Les troubles de la personnalité borderline


Le trouble de la personnalité borderline ou trouble de la personnalité état limite apparaissant à l’adolescence se définit comme une modification durable de la personnalité, caractérisée au premier plan par une importante fluctuation des émotions, une sensibilité à l’abandon avec des relations interpersonnelles chaotiques, une importante impulsivité pouvant aboutir à des comportements auto-mutilatoires comme les scarifications et des conduites suicidaires à répétition. Bien que clairement défini en termes symptomatologiques et touchant entre 4 à 6% de la population générale le trouble borderline n’est toujours pas reconnu comme une pathologie relevant d’un handicap par l’OMS. Cependant le taux de suicide (autour de 10%) est considérable et l’existence d’un trouble de personnalité borderline pourrait en fait être à l’origine d’une large proportion des suicides attribués par erreur à d’autres troubles psychiatriques. Touchant essentiellement les jeunes adultes (entre 16 et 30 ans), le coût socio-économique de ce trouble est important d’autant plus que cette pathologie se complique très souvent d’une dépression ou d’un trouble anxieux. Ce trouble est encore trop méconnu et peu considéré alors que nombre de patients qui en souffrent sont souvent diagnostiqués comme souffrant d’autres troubles dont notamment le trouble bipolaire. Ceci est d’autant plus regrettable que les stratégies thérapeutiques (essentiellement médicamenteuses) données aux patients souffrant d’un trouble bipolaire ne fonctionnent pas, ou peuvent même provoquer d’autres difficultés chez les patients borderline.
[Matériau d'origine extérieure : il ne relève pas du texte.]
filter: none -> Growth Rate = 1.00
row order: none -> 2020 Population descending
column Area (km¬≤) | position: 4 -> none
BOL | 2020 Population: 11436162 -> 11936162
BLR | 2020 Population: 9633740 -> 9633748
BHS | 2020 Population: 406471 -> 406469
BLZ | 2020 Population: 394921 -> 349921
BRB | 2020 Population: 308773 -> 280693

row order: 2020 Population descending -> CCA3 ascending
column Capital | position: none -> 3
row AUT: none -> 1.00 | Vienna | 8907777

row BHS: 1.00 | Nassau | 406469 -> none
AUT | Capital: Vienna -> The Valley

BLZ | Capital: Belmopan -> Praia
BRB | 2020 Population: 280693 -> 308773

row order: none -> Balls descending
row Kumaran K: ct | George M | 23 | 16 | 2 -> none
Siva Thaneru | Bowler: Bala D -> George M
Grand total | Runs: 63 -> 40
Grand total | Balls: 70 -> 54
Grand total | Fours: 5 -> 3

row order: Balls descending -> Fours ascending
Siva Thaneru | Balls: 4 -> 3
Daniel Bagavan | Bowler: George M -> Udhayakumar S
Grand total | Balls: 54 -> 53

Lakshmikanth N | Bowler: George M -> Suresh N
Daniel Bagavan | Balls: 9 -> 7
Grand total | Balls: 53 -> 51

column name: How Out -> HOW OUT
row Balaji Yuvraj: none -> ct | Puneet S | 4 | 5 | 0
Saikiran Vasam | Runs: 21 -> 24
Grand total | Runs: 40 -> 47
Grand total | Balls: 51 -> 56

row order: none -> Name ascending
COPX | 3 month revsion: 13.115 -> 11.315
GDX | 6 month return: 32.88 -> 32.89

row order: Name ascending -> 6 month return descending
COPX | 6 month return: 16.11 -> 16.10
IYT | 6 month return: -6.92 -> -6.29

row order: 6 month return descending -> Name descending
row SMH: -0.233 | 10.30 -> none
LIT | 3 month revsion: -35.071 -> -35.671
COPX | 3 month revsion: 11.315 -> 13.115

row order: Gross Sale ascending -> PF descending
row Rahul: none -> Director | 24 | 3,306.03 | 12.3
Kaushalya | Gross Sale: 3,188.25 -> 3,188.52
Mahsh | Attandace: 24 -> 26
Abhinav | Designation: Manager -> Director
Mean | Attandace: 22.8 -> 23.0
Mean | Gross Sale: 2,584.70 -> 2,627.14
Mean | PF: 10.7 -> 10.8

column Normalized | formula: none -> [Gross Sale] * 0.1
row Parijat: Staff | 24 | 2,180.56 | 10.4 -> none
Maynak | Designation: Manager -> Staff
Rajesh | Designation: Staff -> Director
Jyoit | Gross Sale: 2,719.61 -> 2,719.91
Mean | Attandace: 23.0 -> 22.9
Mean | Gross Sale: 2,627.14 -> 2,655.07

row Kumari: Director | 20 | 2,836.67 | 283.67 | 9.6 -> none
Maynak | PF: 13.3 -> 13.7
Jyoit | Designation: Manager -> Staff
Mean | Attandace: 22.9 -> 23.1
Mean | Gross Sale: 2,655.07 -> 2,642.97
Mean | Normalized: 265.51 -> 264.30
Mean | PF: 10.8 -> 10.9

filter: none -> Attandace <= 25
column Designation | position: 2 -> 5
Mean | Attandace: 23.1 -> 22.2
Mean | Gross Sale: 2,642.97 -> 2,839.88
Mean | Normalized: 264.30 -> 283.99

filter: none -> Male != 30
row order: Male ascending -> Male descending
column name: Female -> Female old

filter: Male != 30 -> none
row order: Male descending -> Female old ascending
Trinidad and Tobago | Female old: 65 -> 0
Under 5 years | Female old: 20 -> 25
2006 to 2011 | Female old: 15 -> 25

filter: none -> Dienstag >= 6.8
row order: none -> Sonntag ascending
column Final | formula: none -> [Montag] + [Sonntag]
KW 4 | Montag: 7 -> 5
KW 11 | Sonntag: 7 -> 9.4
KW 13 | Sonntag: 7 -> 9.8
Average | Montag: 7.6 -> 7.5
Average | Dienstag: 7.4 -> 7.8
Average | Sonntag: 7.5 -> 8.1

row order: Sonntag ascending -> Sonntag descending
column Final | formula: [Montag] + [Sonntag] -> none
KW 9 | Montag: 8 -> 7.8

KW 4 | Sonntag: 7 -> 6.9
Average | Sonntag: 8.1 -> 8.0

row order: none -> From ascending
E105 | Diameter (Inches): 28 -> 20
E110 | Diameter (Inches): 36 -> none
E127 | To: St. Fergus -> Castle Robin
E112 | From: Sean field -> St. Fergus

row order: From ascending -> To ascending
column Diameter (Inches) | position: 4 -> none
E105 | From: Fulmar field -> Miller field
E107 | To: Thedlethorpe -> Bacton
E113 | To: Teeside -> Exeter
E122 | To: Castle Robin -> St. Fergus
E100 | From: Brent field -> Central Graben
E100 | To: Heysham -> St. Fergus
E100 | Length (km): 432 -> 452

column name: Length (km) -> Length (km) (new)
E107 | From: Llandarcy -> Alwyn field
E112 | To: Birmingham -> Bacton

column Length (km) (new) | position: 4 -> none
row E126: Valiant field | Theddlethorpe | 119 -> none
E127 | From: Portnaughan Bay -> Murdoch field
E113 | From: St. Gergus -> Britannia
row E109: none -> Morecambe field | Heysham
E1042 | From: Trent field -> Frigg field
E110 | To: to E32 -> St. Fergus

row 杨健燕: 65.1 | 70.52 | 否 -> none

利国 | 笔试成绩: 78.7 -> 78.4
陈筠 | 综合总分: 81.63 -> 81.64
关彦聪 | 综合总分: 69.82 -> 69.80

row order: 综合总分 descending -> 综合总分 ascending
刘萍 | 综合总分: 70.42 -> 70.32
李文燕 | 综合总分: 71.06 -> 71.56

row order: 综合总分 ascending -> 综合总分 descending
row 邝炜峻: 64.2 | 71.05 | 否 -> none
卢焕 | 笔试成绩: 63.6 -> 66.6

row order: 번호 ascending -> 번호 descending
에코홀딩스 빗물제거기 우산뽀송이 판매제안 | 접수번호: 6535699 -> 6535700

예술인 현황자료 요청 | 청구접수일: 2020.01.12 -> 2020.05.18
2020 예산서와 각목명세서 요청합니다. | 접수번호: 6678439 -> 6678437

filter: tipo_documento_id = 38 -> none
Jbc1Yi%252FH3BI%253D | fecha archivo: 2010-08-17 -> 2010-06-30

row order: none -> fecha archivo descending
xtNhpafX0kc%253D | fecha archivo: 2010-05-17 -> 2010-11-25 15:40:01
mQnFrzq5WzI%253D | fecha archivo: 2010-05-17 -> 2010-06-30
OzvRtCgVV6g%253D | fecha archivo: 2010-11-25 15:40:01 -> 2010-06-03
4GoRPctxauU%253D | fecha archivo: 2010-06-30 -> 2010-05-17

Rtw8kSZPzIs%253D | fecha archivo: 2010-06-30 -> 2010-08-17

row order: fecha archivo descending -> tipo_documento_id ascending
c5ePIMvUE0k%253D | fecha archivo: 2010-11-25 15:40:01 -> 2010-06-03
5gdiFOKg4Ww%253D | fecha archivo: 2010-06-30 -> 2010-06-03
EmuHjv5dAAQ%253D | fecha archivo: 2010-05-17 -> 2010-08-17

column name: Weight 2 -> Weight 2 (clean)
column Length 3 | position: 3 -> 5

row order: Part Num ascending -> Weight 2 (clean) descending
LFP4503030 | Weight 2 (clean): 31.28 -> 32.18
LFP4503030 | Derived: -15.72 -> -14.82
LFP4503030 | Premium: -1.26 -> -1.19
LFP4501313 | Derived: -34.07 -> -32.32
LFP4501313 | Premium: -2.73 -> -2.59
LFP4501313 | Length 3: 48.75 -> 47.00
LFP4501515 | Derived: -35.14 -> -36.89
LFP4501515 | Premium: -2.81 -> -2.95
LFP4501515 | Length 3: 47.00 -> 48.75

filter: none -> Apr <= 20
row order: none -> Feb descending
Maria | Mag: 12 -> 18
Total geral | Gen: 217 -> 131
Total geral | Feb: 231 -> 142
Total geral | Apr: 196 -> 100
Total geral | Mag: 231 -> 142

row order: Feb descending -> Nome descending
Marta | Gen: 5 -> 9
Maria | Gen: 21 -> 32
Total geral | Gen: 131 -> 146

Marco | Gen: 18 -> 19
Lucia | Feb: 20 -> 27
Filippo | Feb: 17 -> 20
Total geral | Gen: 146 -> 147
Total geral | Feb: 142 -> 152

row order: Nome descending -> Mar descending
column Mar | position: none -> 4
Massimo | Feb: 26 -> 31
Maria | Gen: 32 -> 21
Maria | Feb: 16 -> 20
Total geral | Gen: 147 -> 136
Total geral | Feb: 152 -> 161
Le retard de diagnostic est donc également une réalité pour ces patients. De nouvelles stratégies thérapeutiques spécifiques sont nécessaires et ceci ne pourra être réalisé que par une meilleure connaissance de ce trouble, tant au niveau de la population générale qu’au niveau des soignants.

Traitements - espoirs de la recherche :


La recherche de meilleurs traitements représente un grand espoir pour les personnes souffrant de trouble de personnalité borderline. Une prise en charge et une détection précoce du trouble aboutissant à la mise en place de stratégies thérapeutiques personnalisées essentiellement psychothérapeutiques peuvent aboutir à améliorer le pronostic de ces patients et donc leur qualité de vie. Les études ont montré qu’une prise en charge adaptée réduit de façon significative les comportements suicidaires, les décès par suicide et les hospitalisations ; les sujets ayant un trouble borderline représentent jusqu’à 20% des patients hospitalisés en psychiatrie. S’il est pris en charge correctement et l’évolution favorable, le trouble peut même « disparaitre ». Il existe donc un espoir pour ces patients, car le trouble borderline, à l’inverse du trouble bipolaire, n’est pas une pathologie chronique évolutive.

Le facteur étiologique principal du trouble réside dans les événements de vie traumatiques dans l’enfance tel que les maltraitances infantiles (jusqu’à 60% des patients souffrant d’un trouble borderline ont subi des maltraitances d’ordre sexuel dans leur enfance), mais des facteurs biologiques notamment la génétique semblent aussi jouer un rôle déterminant. Malheureusement les études de neuroimagerie, de biochimie et de génétique et/ou d’épigénétique restent trop peu nombreuses limitant la possibilité de comprendre les mécanismes neurobiologiques sous-jacents du trouble. C’est l’exploration de ces mécanismes qui permettra de mieux cerner les corrélats de la réponse au traitement, d’aider au diagnostic différentiel, de mieux cibler/personnaliser les traitements fournis et de développer de nouvelles stratégies de soins.
Grâce à l’imagerie cérébrale fonctionnelle, qui permet d’avoir « accès au fonctionnement du cerveau » dans des conditions expérimentales reflétant les situations de vie, il est déjà mis en évidence que certaines régions impliquées dans la régulation émotionnelle sont  engagées dans la genèse du trouble borderline. Cette voie de recherche doit être poursuivie.
La prise en charge du trouble borderline repose sur des psychothérapies spécifiques, comme la thérapie comportementale et dialectique. La formation des personnels à ces approches spécifiques est nécessaire au développement  d’une offre de soins adaptée. Par ailleurs, l’utilisation des nouvelles technologies de communication est une voie à explorer.
Enfin, les chercheurs s’intéressent à la problématique des conduites suicidaires et automutilations dans le trouble borderline : un axe innovant dans ce domaine vise à identifier des facteurs biologiques permettant de dépister les sujets qui passeront à l’acte afin de proposer des thérapeutiques préventives adaptées.